■ **DIRECTIONS FOR THIS TASK**:
Although the records include pictures, the copy should not; write out exactly the lines from the first through the line with "tds | uplink_length_goal: 1440235760.80".

::::

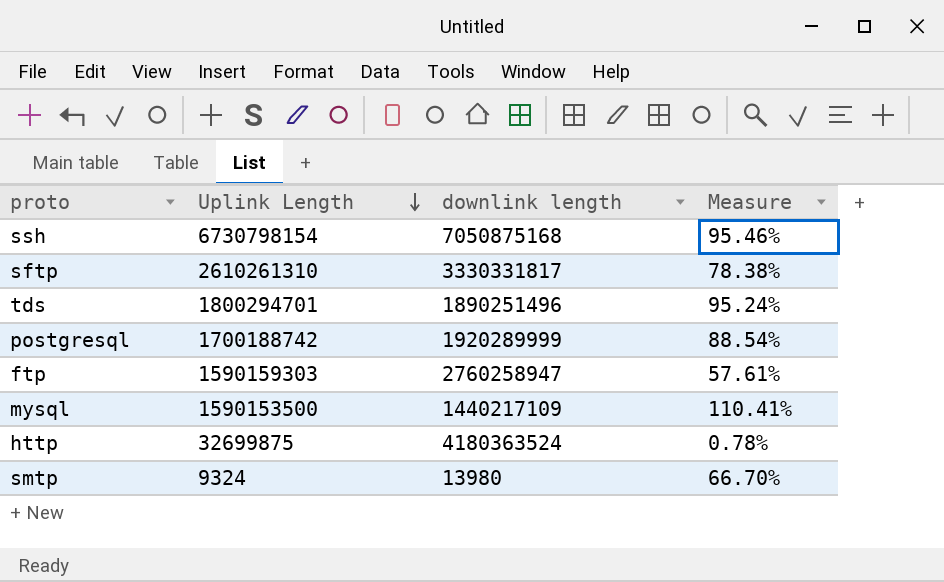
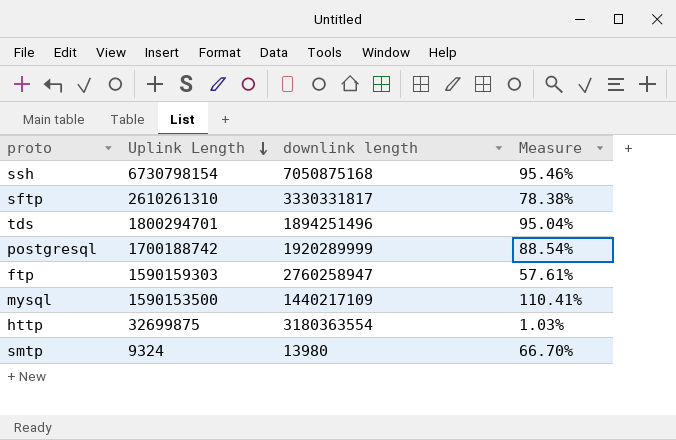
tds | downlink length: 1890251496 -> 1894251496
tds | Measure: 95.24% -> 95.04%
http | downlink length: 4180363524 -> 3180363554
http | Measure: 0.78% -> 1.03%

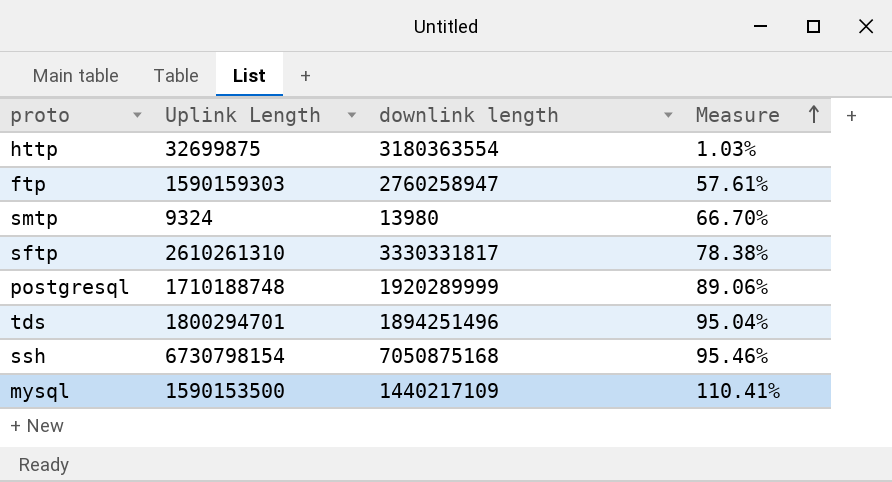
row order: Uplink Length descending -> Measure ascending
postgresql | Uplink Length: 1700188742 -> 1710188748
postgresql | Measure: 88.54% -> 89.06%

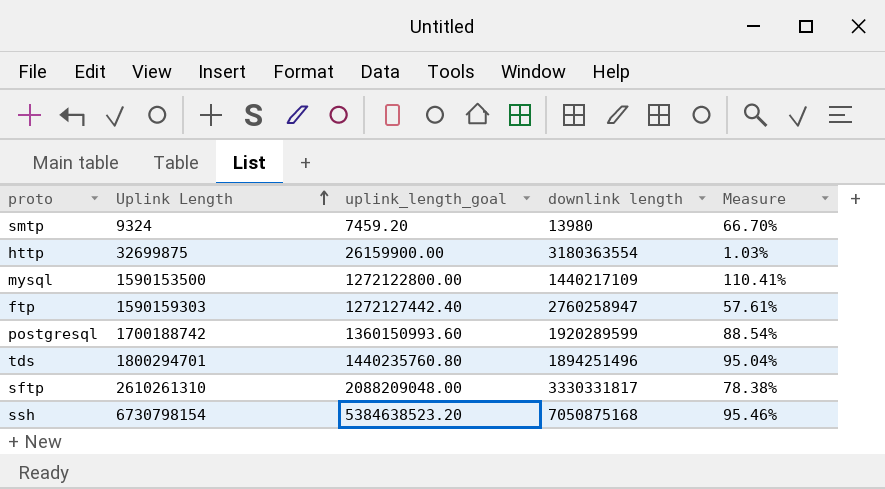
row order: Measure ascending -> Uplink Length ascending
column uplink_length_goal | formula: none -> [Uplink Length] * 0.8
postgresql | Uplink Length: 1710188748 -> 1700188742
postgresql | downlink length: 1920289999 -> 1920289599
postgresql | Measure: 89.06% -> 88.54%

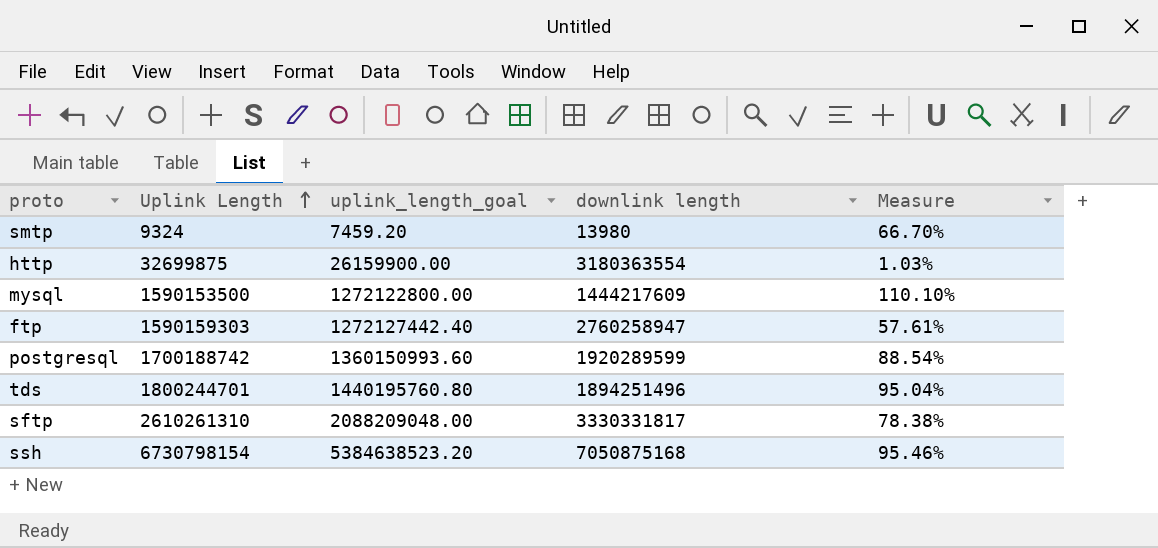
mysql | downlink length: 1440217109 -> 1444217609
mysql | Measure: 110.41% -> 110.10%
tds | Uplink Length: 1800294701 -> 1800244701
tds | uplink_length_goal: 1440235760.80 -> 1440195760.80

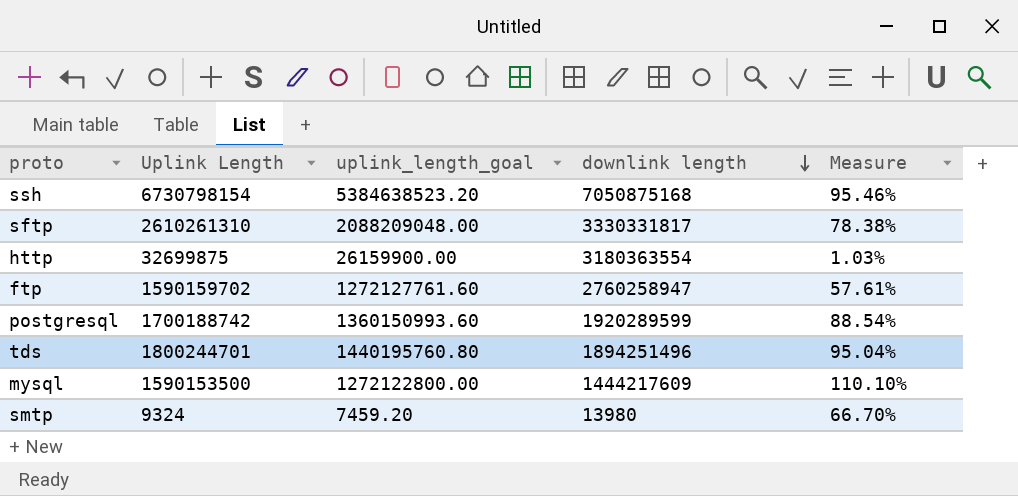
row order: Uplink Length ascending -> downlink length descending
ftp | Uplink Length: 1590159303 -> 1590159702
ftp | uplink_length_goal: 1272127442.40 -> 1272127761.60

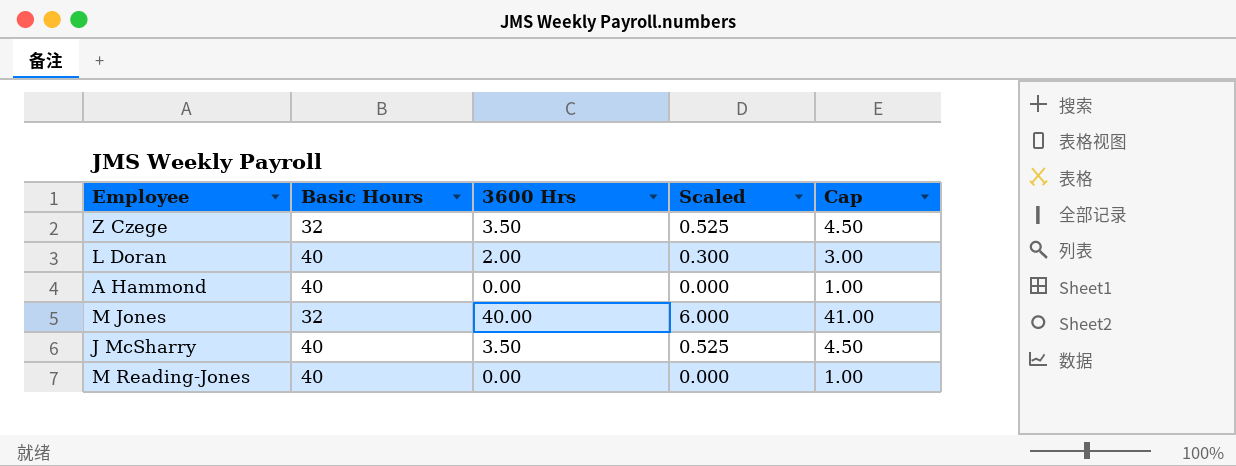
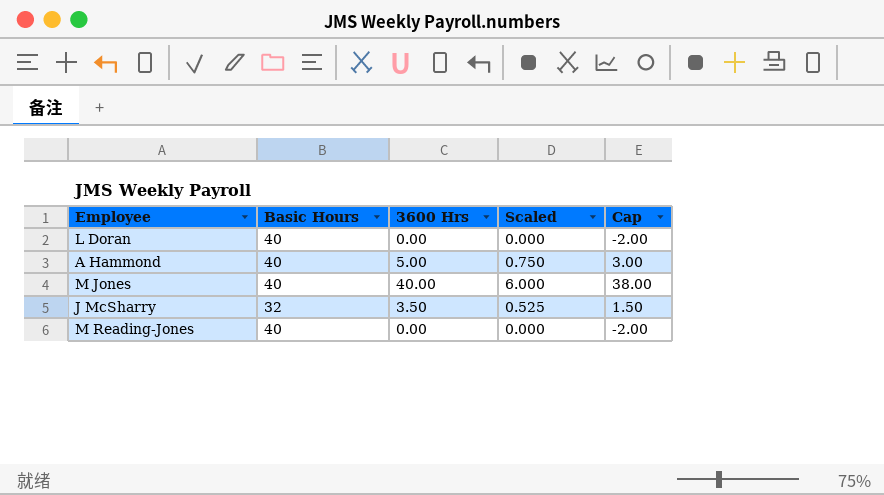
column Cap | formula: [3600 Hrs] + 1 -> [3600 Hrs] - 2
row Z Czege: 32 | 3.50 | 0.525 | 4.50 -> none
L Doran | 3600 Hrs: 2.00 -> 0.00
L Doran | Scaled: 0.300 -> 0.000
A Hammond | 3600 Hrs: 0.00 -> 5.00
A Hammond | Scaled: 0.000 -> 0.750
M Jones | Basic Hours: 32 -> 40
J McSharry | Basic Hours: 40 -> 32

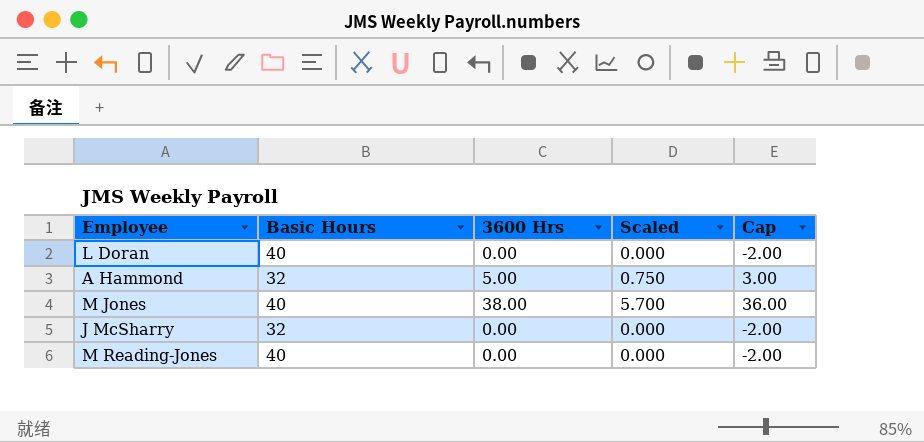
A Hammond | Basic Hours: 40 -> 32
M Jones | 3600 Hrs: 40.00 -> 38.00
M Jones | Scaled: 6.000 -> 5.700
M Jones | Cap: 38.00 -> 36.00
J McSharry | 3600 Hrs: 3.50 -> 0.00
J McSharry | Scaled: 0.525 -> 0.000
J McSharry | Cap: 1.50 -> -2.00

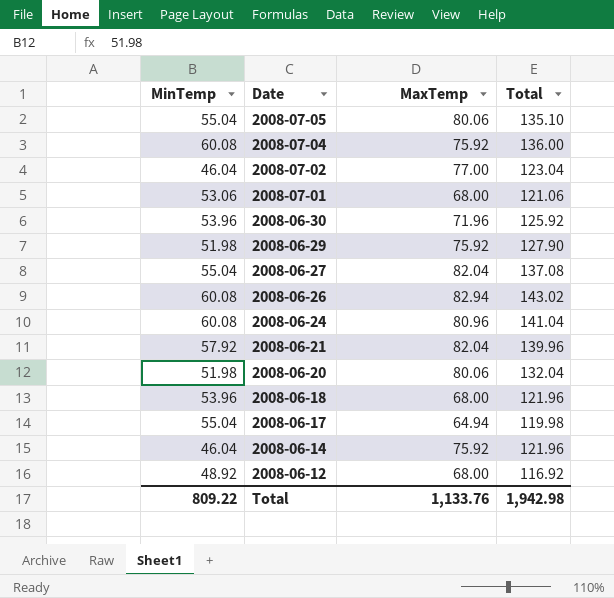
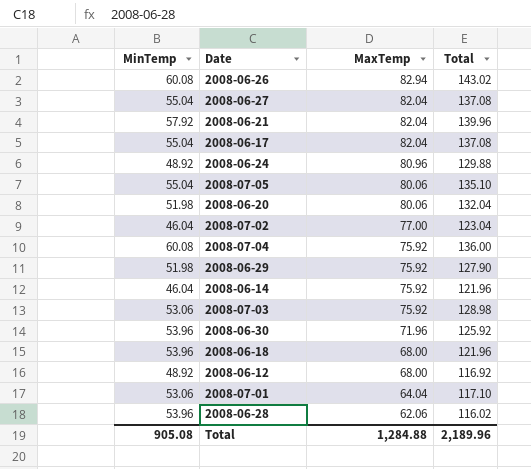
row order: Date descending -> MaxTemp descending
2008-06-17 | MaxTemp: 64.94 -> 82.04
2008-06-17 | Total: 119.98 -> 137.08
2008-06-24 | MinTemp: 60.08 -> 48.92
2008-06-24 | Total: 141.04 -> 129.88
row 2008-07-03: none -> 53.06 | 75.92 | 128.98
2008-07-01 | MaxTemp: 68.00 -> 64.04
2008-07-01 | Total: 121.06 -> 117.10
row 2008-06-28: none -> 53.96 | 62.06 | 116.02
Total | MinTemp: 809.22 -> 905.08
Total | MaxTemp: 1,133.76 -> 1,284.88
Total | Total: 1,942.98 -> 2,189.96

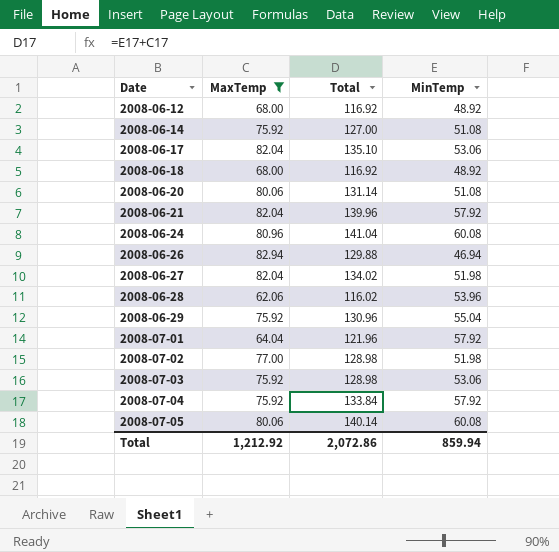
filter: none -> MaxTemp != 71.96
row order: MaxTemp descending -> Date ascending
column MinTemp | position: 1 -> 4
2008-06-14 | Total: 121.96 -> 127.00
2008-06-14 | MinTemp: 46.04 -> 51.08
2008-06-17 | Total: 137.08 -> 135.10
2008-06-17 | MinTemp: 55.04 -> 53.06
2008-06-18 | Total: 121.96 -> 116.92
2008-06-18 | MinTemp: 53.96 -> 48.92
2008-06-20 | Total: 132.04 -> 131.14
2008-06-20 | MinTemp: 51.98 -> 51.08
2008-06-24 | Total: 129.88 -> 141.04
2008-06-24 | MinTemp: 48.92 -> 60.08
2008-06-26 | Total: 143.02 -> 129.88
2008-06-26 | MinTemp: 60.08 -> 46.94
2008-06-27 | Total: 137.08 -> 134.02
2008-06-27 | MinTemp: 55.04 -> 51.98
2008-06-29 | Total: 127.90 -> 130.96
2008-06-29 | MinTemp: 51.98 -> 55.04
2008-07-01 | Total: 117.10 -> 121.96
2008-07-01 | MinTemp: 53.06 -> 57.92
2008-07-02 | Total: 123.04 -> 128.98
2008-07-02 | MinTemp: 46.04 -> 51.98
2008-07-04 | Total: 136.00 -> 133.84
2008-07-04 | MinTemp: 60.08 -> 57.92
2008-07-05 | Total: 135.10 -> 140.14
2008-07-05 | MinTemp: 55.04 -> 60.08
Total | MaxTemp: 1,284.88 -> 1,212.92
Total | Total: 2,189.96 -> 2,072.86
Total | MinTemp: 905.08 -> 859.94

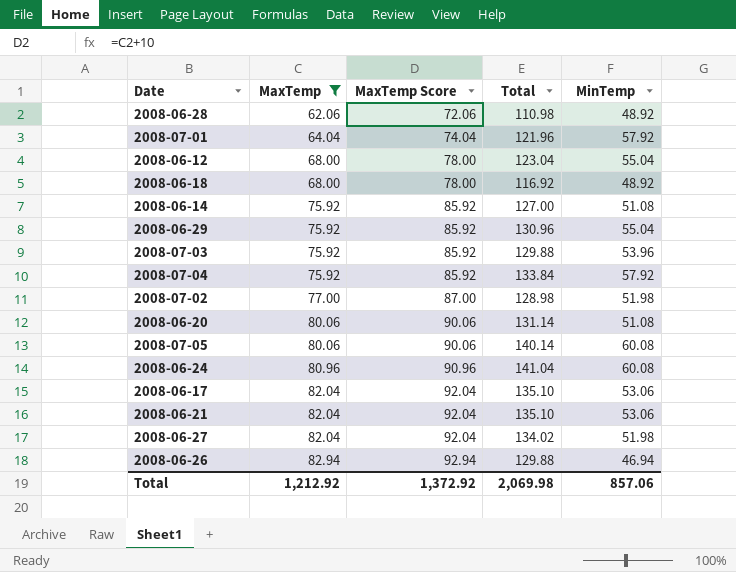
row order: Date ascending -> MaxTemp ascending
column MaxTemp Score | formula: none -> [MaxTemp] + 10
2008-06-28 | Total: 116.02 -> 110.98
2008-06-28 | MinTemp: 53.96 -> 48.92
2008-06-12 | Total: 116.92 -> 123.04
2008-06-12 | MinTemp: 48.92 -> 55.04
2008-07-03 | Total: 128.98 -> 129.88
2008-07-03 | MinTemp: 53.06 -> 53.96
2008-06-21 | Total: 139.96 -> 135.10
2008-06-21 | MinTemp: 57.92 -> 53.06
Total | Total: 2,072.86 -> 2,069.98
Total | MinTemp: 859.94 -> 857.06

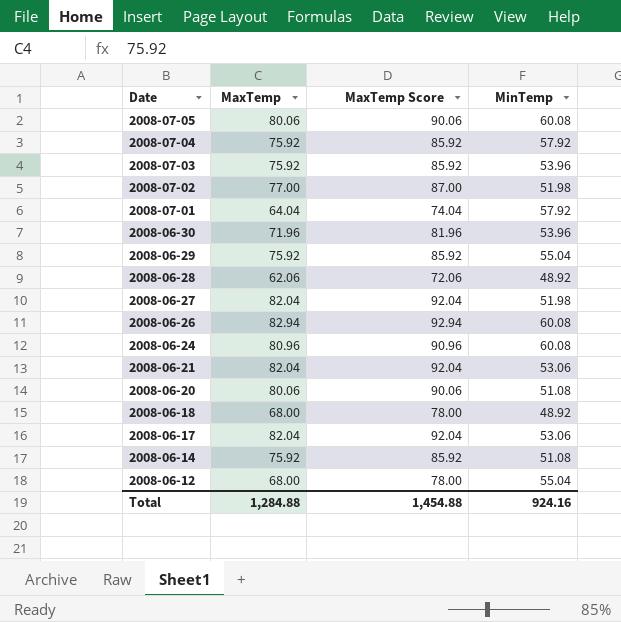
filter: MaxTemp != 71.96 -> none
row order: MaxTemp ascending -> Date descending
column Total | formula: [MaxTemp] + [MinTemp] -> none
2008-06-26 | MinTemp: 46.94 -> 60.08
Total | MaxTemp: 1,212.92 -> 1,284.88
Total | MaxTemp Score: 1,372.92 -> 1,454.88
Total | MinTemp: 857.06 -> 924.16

::::

■ **RESPONSE TO THE EXERCISE**:
tds | downlink length: 1890251496 -> 1894251496
tds | Measure: 95.24% -> 95.04%
http | downlink length: 4180363524 -> 3180363554
http | Measure: 0.78% -> 1.03%

row order: Uplink Length descending -> Measure ascending
postgresql | Uplink Length: 1700188742 -> 1710188748
postgresql | Measure: 88.54% -> 89.06%

row order: Measure ascending -> Uplink Length ascending
column uplink_length_goal | formula: none -> [Uplink Length] * 0.8
postgresql | Uplink Length: 1710188748 -> 1700188742
postgresql | downlink length: 1920289999 -> 1920289599
postgresql | Measure: 89.06% -> 88.54%

mysql | downlink length: 1440217109 -> 1444217609
mysql | Measure: 110.41% -> 110.10%
tds | Uplink Length: 1800294701 -> 1800244701
tds | uplink_length_goal: 1440235760.80 -> 1440195760.80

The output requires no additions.